[To do]
Would you pull out every line of the material that contains the string "always"?

[Listed entries]
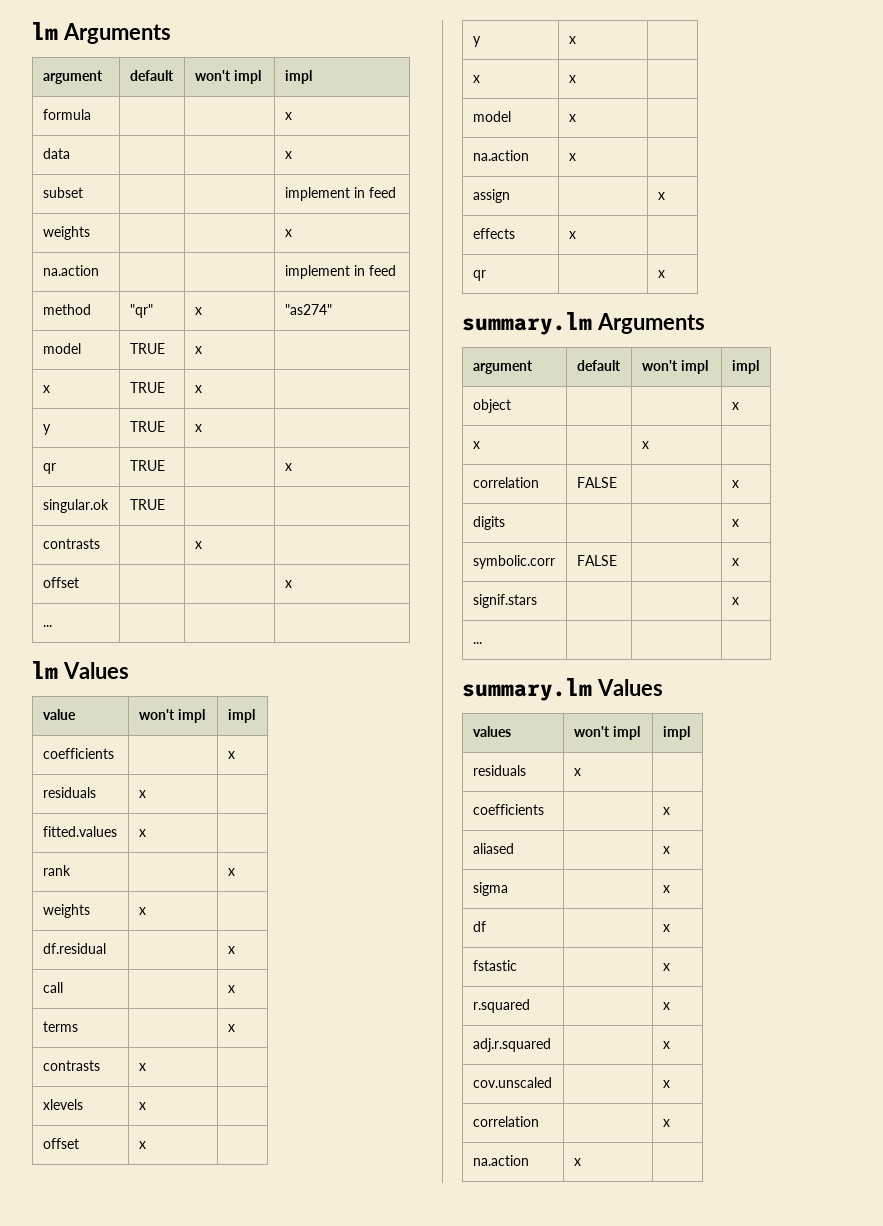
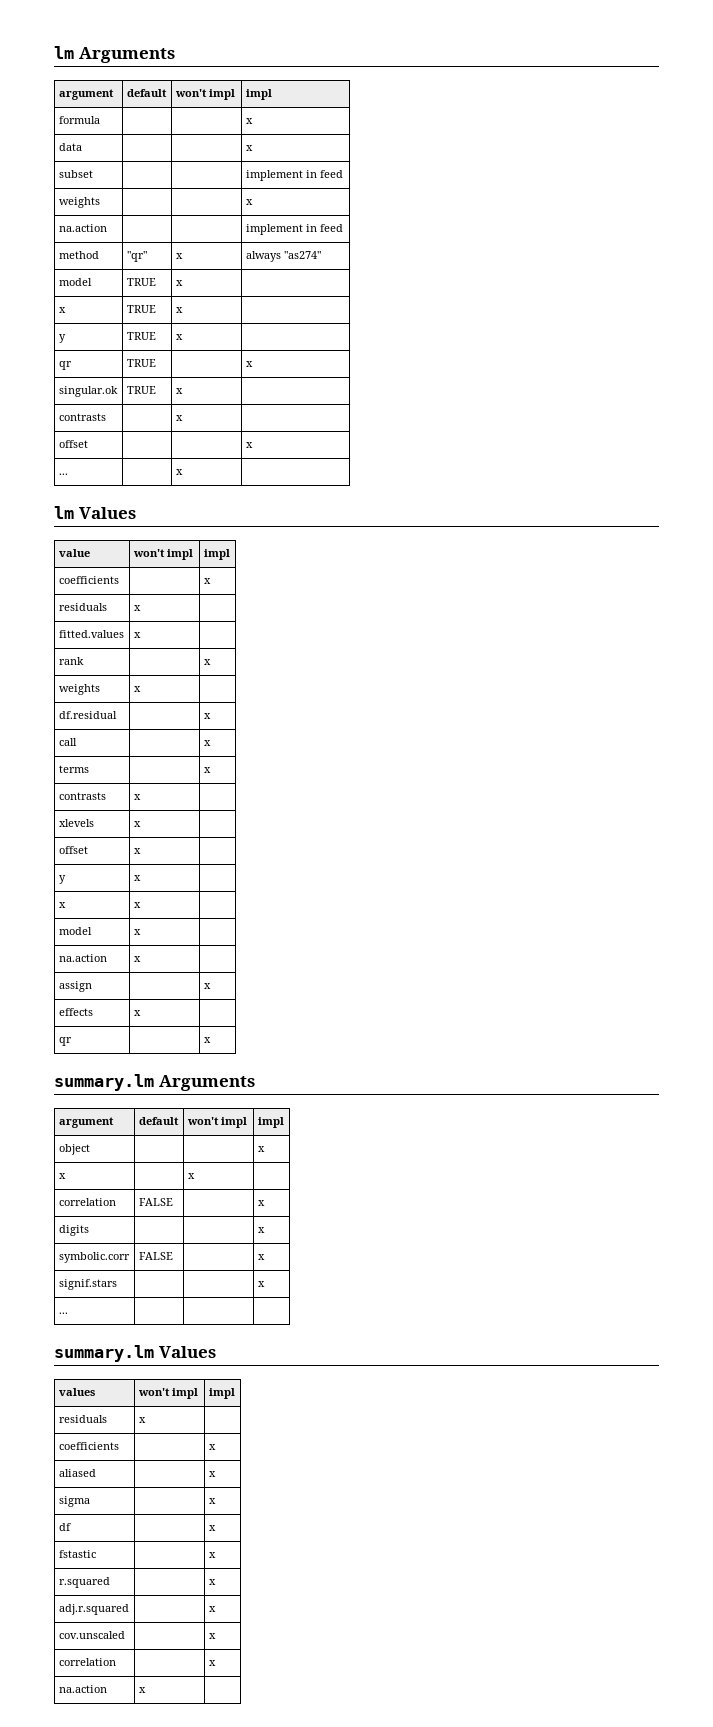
(202, 311) none -> [245,251,281,262] always
(165, 504) none -> [175,388,183,394] x
(52, 626) none -> [175,469,183,475] x

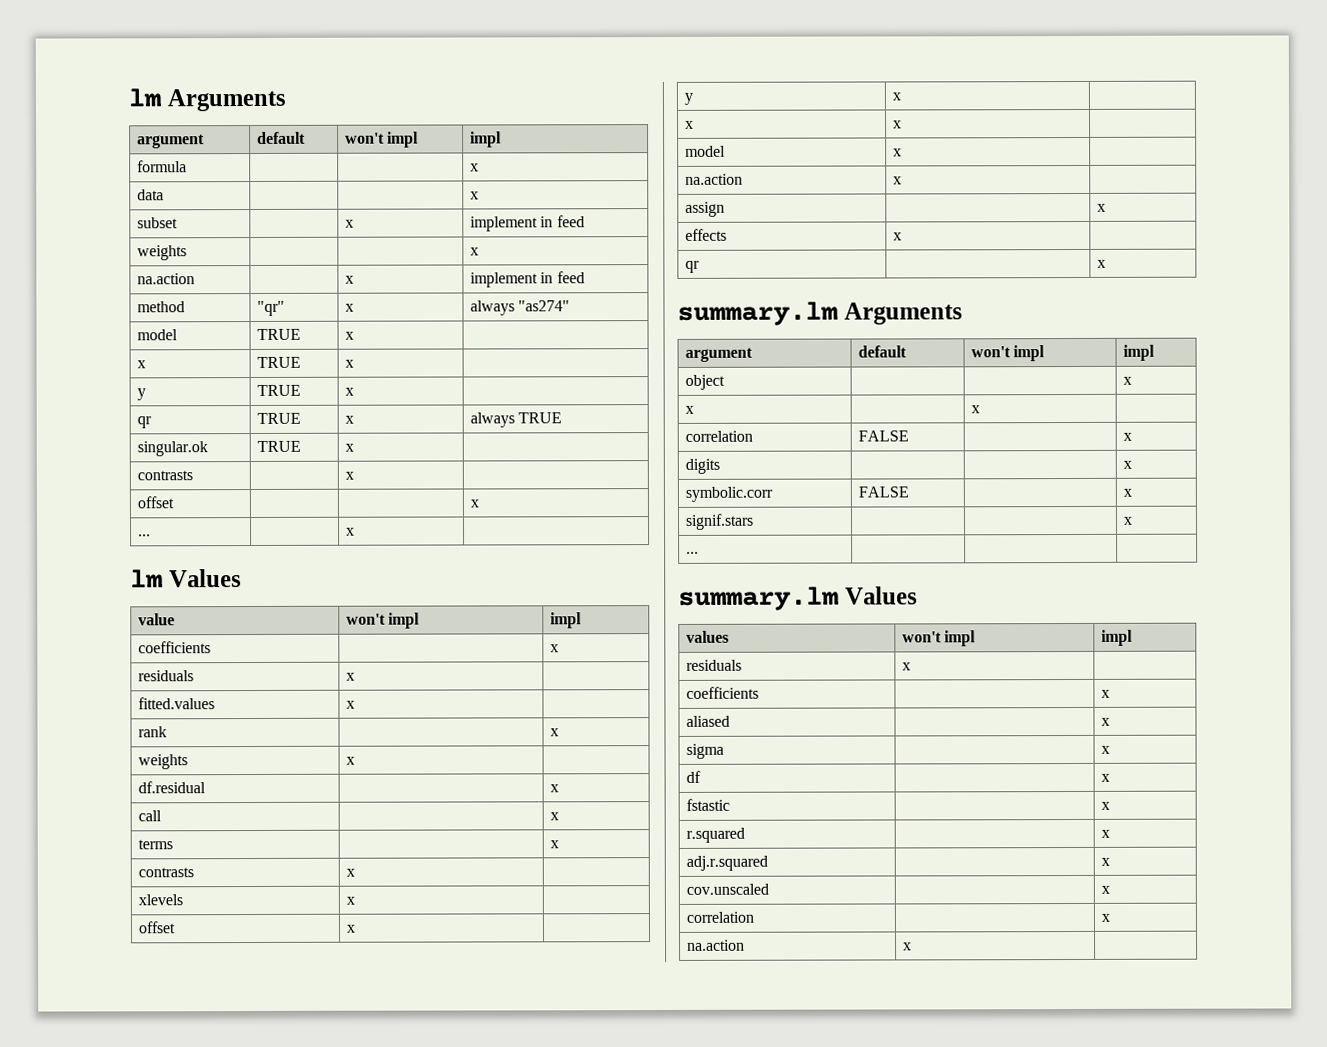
(93, 174) none -> [344,219,354,228] x
(107, 228) none -> [344,275,354,284] x
[245,361,253,367] | x -> [344,415,354,424] [469,412,563,428] x | always TRUE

[Exercise result]
(202, 311) none -> [245,251,281,262] always
[245,361,253,367] | x -> [344,415,354,424] [469,412,563,428] x | always TRUE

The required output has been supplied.